-- What is expected --
Report only how many lines in the material contain "Обновлено".

[Data section Boundary: Start]

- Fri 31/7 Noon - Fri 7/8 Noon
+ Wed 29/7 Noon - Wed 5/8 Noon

[Data section Boundary: End]
[Data section Boundary: Start]

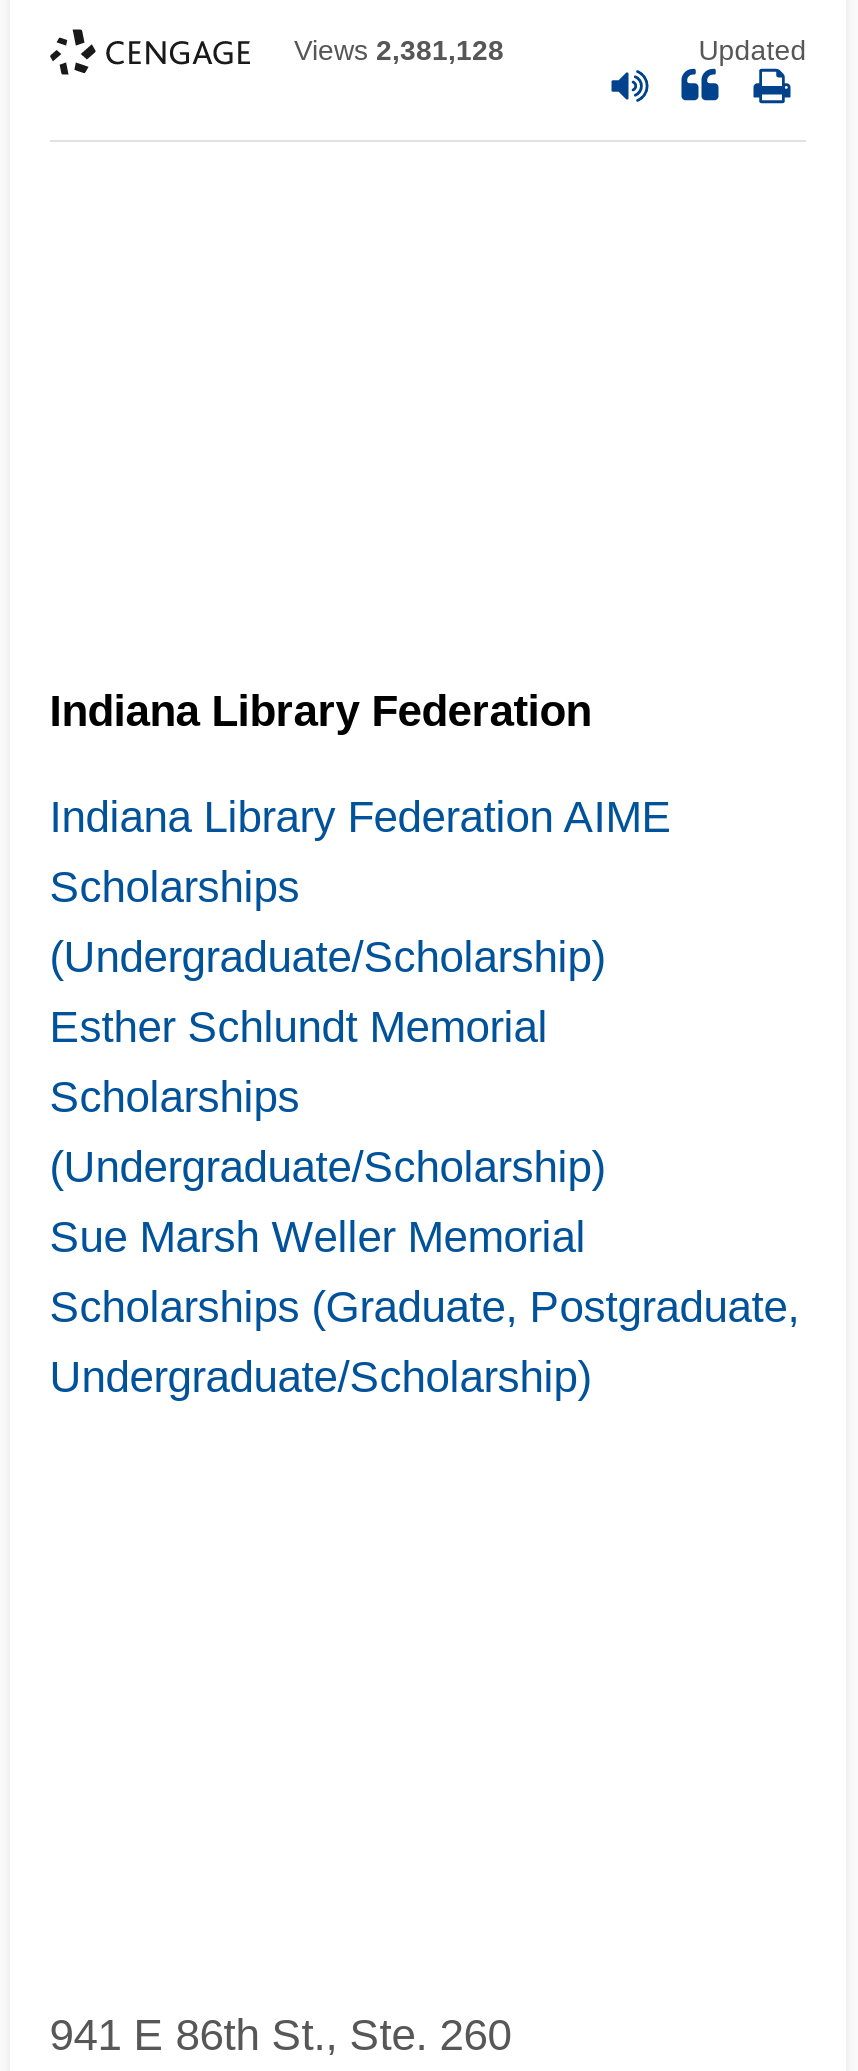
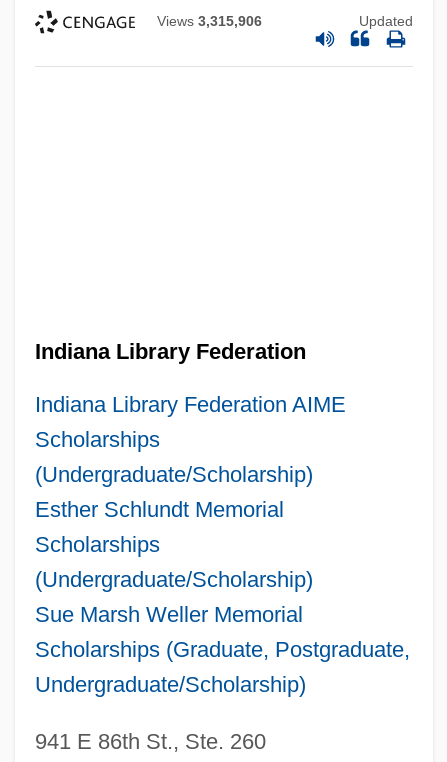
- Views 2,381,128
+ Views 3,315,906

[Data section Boundary: End]
[Data section Boundary: Start]

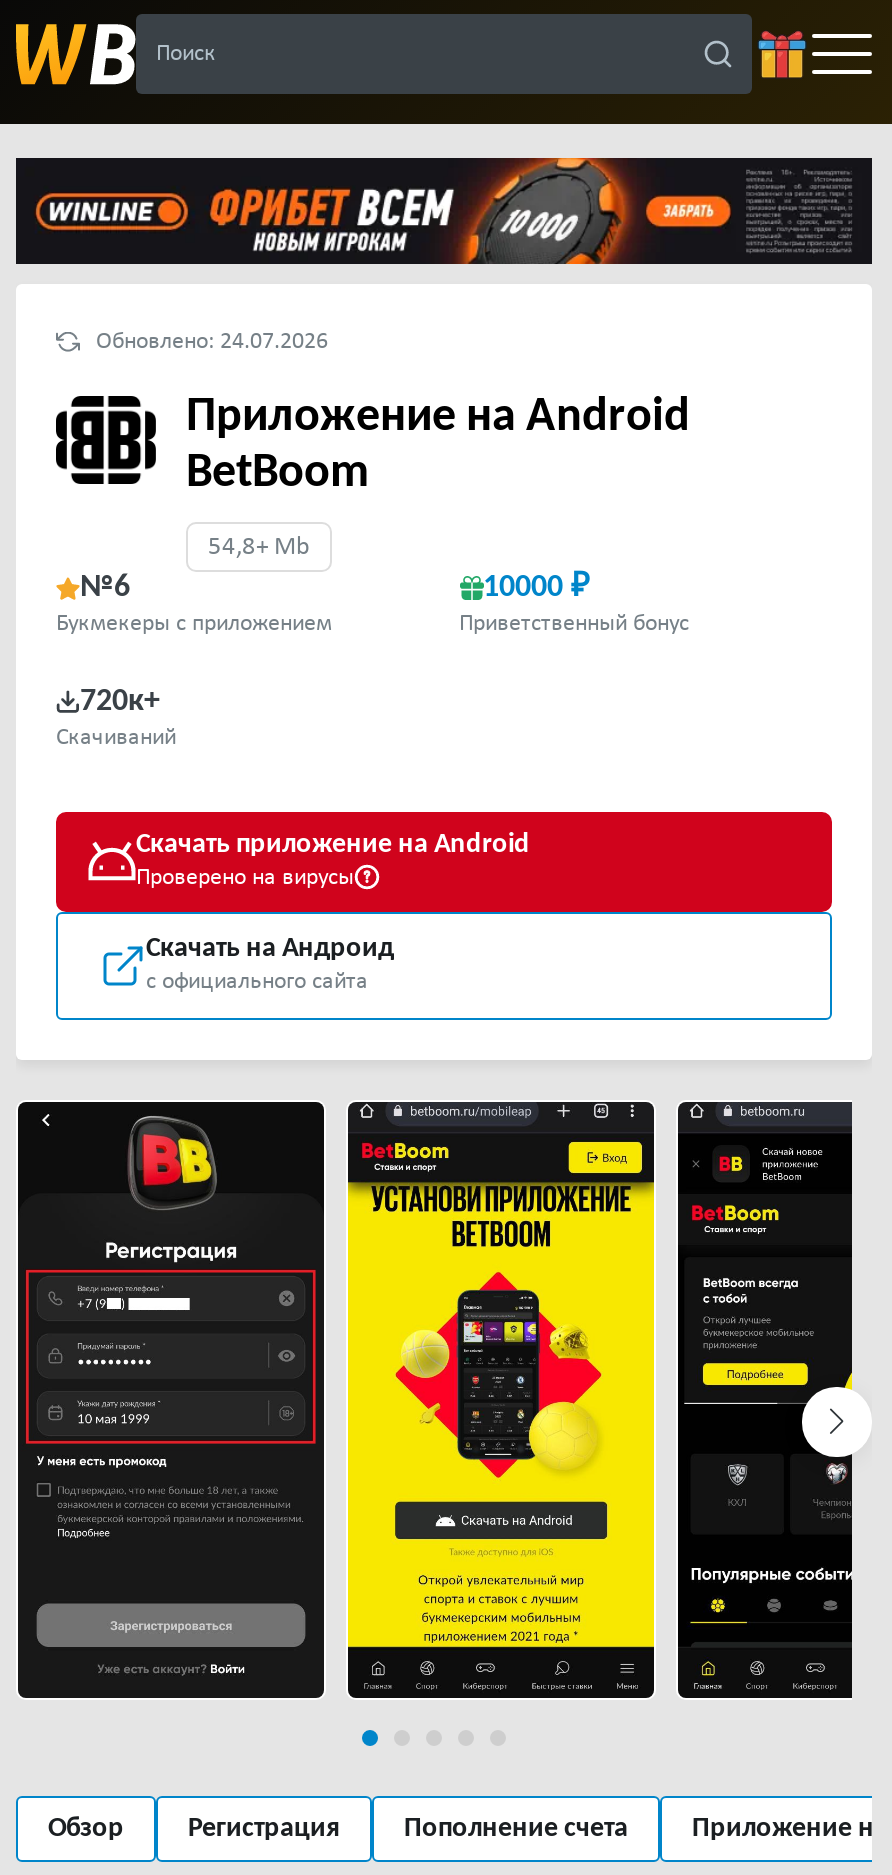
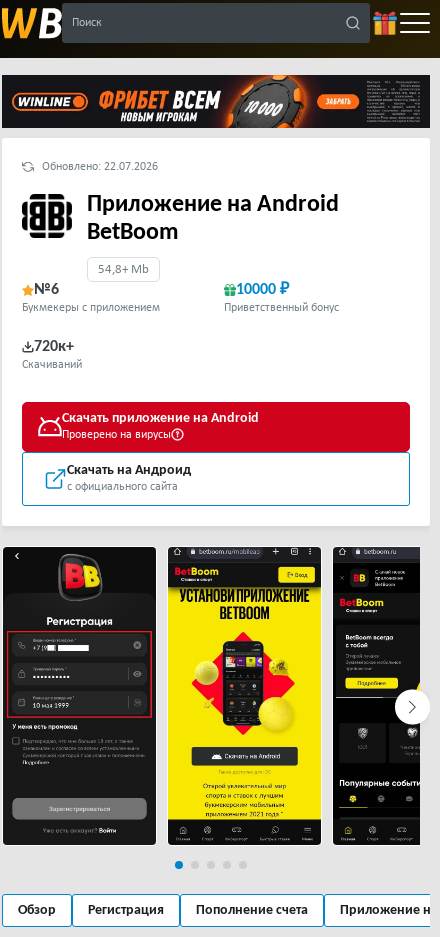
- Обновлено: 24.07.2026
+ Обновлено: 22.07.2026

[Data section Boundary: End]

-- Your response --
2